Пршемысл потерянно нахмурился, боясь взглянуть на мать. Да, лучше бы ему помалкивать. Надежда перестала плакать. Поняла, что понапрасну расходует силы, понапрасну надрывает душу.

— Сорок! — выпалила мать, словно возвещая, что вот-вот собирается отпраздновать восьмидесятилетие. — Ну и долго ли, полагаете, я смогу выдержать такую надсаду? Гимназия — это восемь лет, а потом что? Да и стоит это изрядно. Был бы мальчик, я бы ничего не пожалела. И магистрат нам бы помог.

Но ведь это девочка, с неудовольствием подумала Антония, разглядывая заплаканную дочь. И в кого она такая дурнушка — эта мысль всегда приходила ей в голову, когда она смотрела на девочку. Лучше всего выучилась бы на модистку.

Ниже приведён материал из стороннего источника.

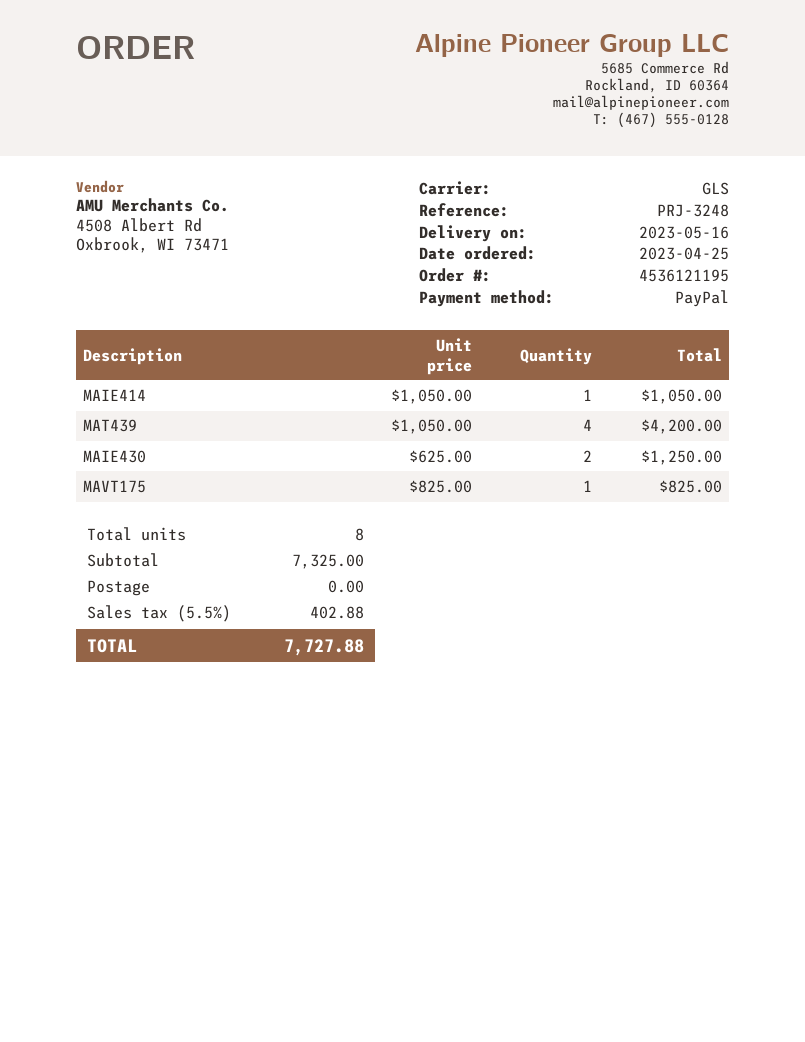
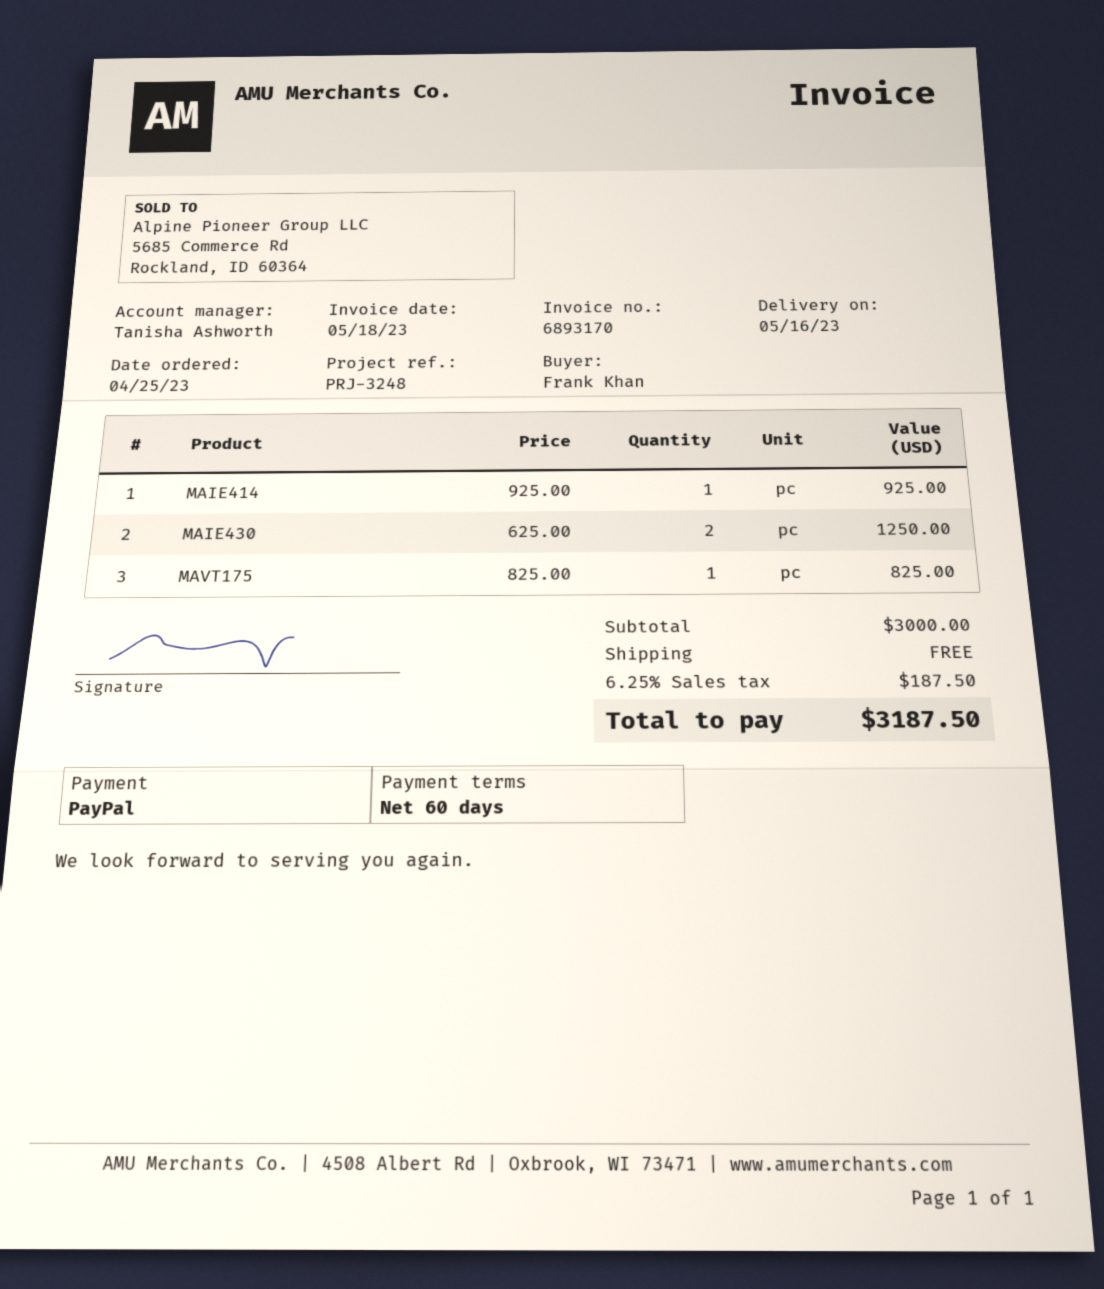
MAIE414: 1 x 1050.00 = 1050.00 -> 1 x 925.00 = 925.00
MAT439: 4 x 1050.00 = 4200.00 -> none
subtotal: 7325.00 -> 3000.00
tax: 5.5% = 402.88 -> 6.25% = 187.50
total: 7727.88 -> 3187.50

Дамы доверяли бы ей еще больше, благо она так неказиста, но зато искусна.

— Матушка, я могла бы окончить хотя бы четыре класса гимназии, — осмелилась вымолвить Надежда.

— Четыре?

— Городская ведь тоже четырехлетняя.

— Барышне не занимать ума, — кисло усмехнулась мать. Бог свидетель, она была бы счастлива видеть дочь обеспеченной. Но разве есть хоть капля надежды, что эту дурнушку она выдаст замуж. Что поделаешь, девочка должна сама о себе порадеть. Такое головокружительное счастье, что выпало на долю монастырской стряпушке, — пусть и недолгое — дочери явно не светит. — Кстати сказать, городскую школу ты окончишь уже на третьем году обучения, потому что тебе будет четырнадцать.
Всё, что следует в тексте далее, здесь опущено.